Last month I took my first ever math course at Quest – it was called “Math Through Interesting Problems” taught by the wonderful Asia Matthews. The course overview promised that we were going to explore advanced mathematical thinking through basic mathematics in geometry, origami, puzzles, number theory, amongst other things.

I’d heard great things about math at Quest – how phenomenal the tutors are (I can now also add my testimony to the ever growing list), how they absolutely change you as a person (even if you don’t like math), and how it kind of (like most Quest courses, really) takes over your life. Nothing I’d heard or read, however, prepared me for the math block that was.

Let me backtrack a little. The math philosophy here doesn’t follow the convoluted progression of pre-algebra, algebra, geometry, and calculus that exists and is perpetuated by the standard mathematical curriculum worldwide.

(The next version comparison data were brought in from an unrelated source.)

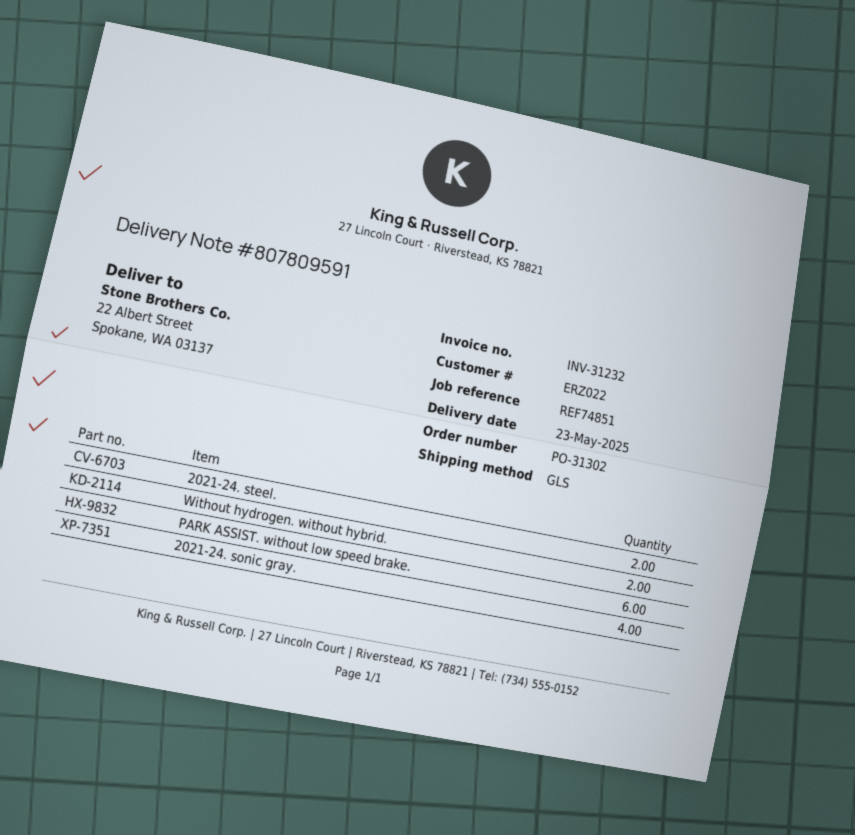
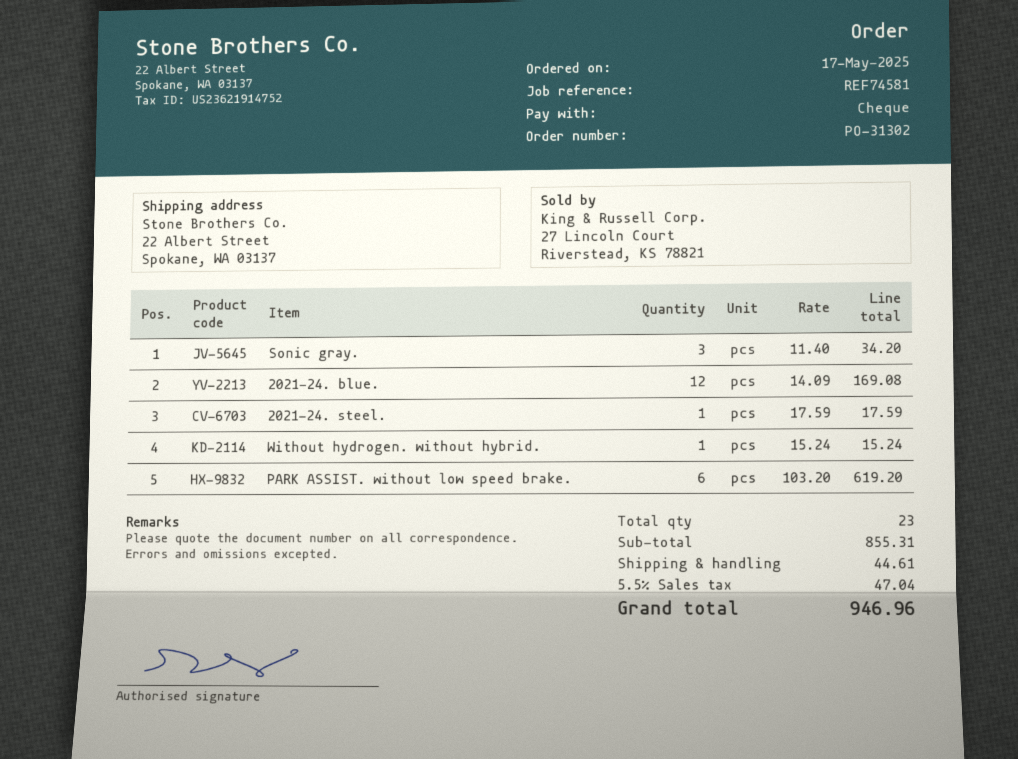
reference: REF74851 -> REF74581
2021-24. steel.: 2 -> 1
Without hydrogen. without hybrid.: 2 -> 1
2021-24. sonic gray.: 4 -> none
Sonic gray.: none -> 3
2021-24. blue.: none -> 12

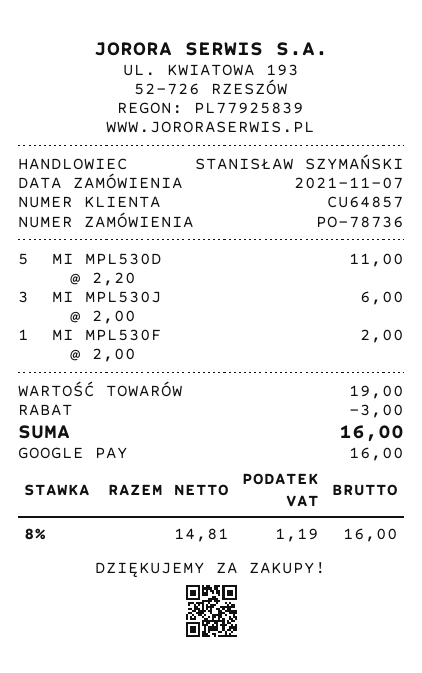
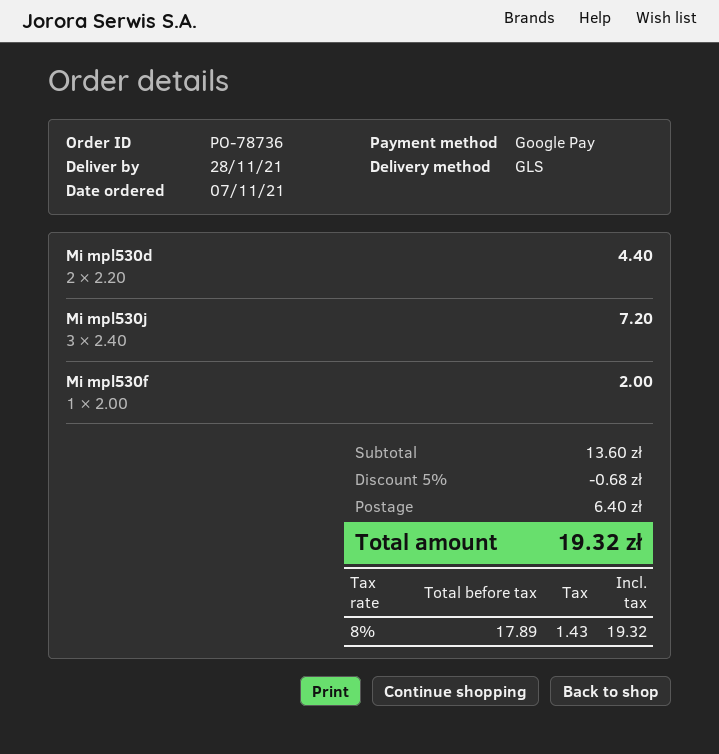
MI MPL530D: 5 x 2.20 = 11.00 -> 2 x 2.20 = 4.40
MI MPL530J: 3 x 2.00 = 6.00 -> 3 x 2.40 = 7.20
subtotal: 19.00 -> 13.60
discount: 3.00 -> 0.68
shipping: none -> 6.40
net: 14.81 -> 17.89
tax: 8% = 1.19 -> 8% = 1.43
total: 16.00 -> 19.32

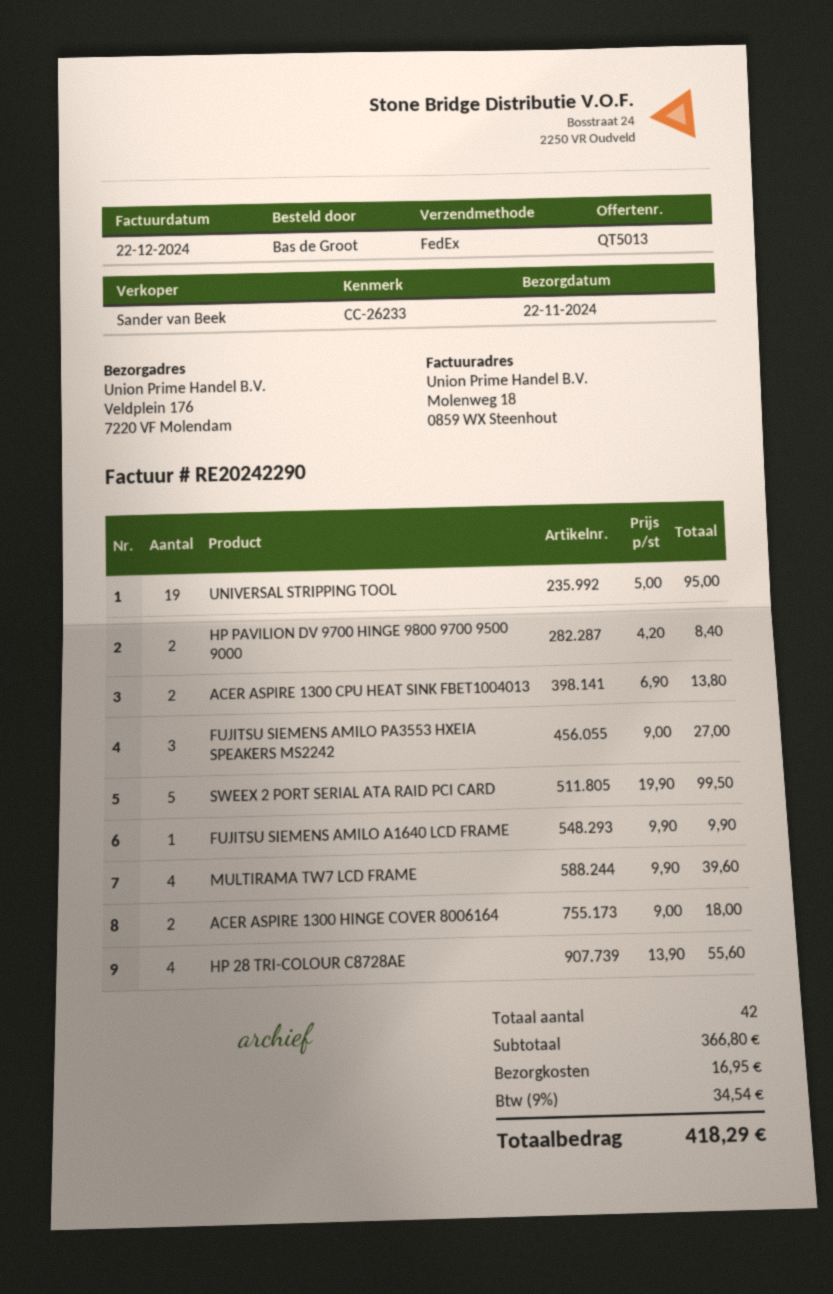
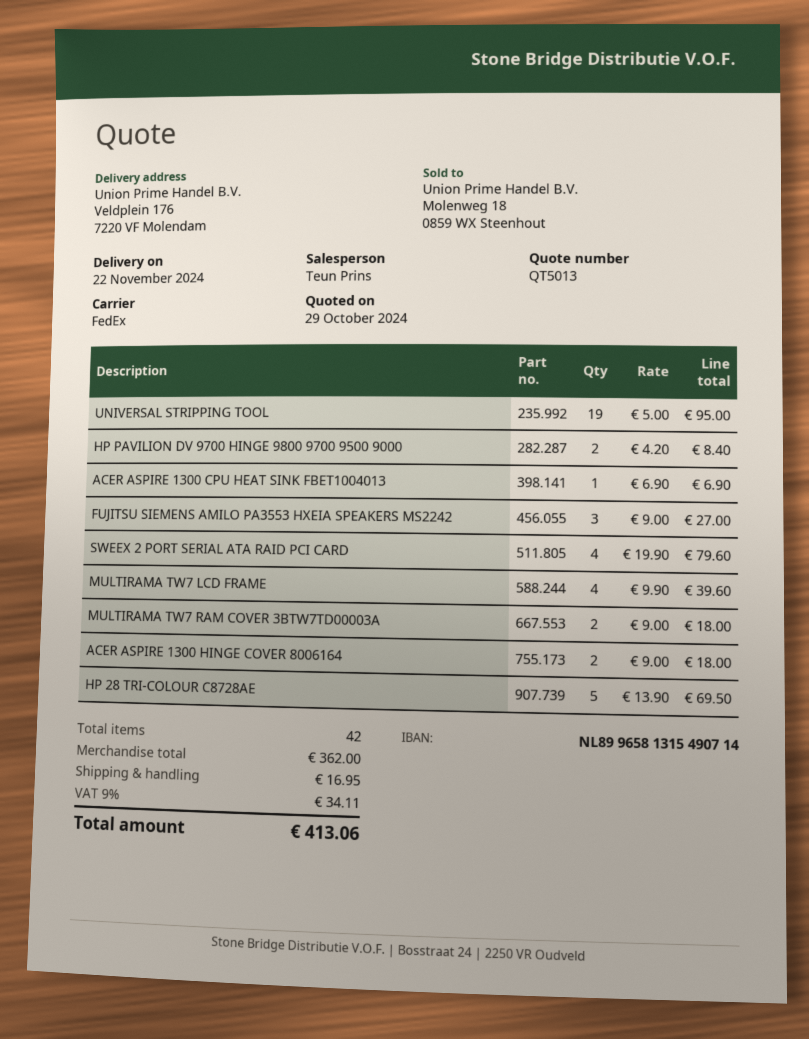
sales rep: Sander van Beek -> Teun Prins
ACER ASPIRE 1300 CPU HEAT SINK FBET1004013: 2 x 6.90 = 13.80 -> 1 x 6.90 = 6.90
SWEEX 2 PORT SERIAL ATA RAID PCI CARD: 5 x 19.90 = 99.50 -> 4 x 19.90 = 79.60
FUJITSU SIEMENS AMILO A1640 LCD FRAME: 1 x 9.90 = 9.90 -> none
HP 28 TRI-COLOUR C8728AE: 4 x 13.90 = 55.60 -> 5 x 13.90 = 69.50
MULTIRAMA TW7 RAM COVER 3BTW7TD00003A: none -> 2 x 9.00 = 18.00
subtotal: 366.80 -> 362.00
tax: 9% = 34.54 -> 9% = 34.11
total: 418.29 -> 413.06

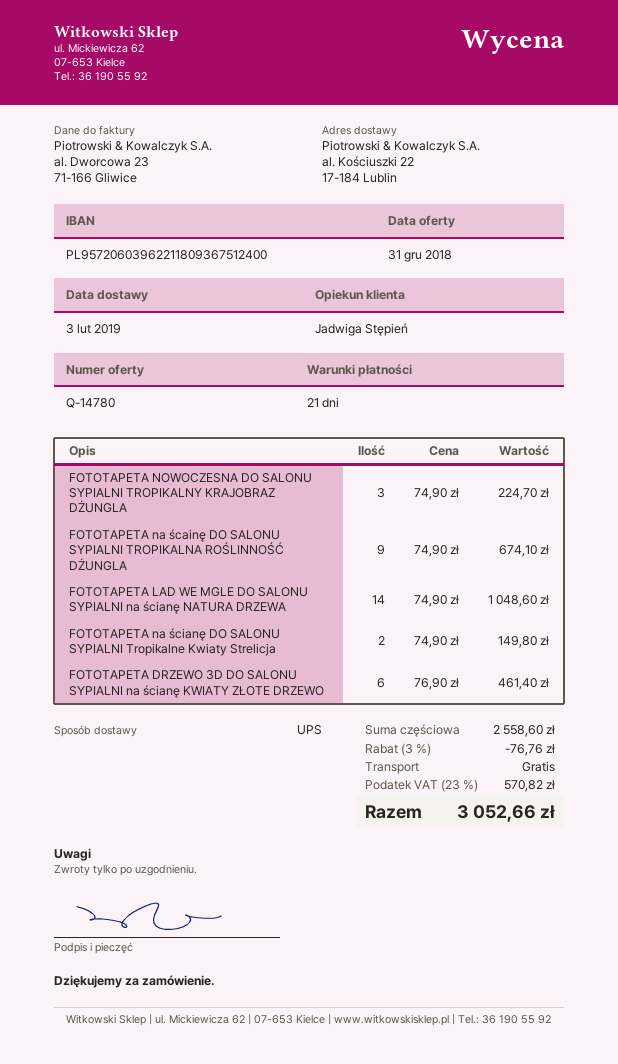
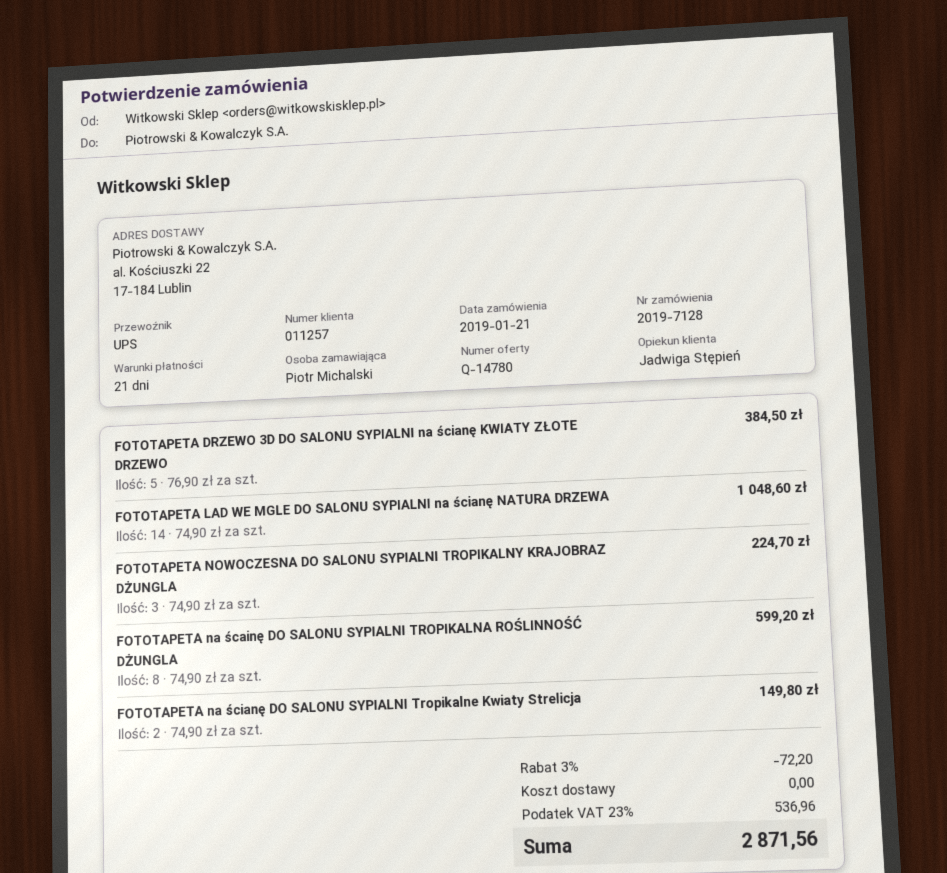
FOTOTAPETA na ścainę DO SALONU SYPIALNI TROPIKALNA ROŚLINNOŚĆ DŻUNGLA: 9 x 74.90 = 674.10 -> 8 x 74.90 = 599.20
FOTOTAPETA DRZEWO 3D DO SALONU SYPIALNI na ścianę KWIATY ZŁOTE DRZEWO: 6 x 76.90 = 461.40 -> 5 x 76.90 = 384.50
discount: 3% = 76.76 -> 3% = 72.20
tax: 23% = 570.82 -> 23% = 536.96
total: 3052.66 -> 2871.56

Instead of memorizing formulas and learning the situations in which some formulas can (and should) be used, Quest math focuses on mathematical thinking – the process by which you approach a problem (any kind of problem, whether it involves numbers or not) and systematically solve it.

Folding hexagons out of squares

Math is put into context – equations that are vague and floaty (a2 + b2 = c2) are grounded in the person (or group of people) who discovered the concept. It turns out that the Pythagoreans didn’t eat beans and had such intense laws regarding the secrecy of everything that they found that members who released information were drowned.

With this in mind, class began with the number 19 and a scheduling problem. The task given was to create 6 sets of unique groups such that no one individual in the class works twice with another person, with a minimum of 3 people per group. We rotated numbers, shuffled seats, assigned letters to each person. All strategies were underpinned by the sense that: this should be possible. (Try this question – you’ll learn a lot about mathematical thinking by the time you solve it)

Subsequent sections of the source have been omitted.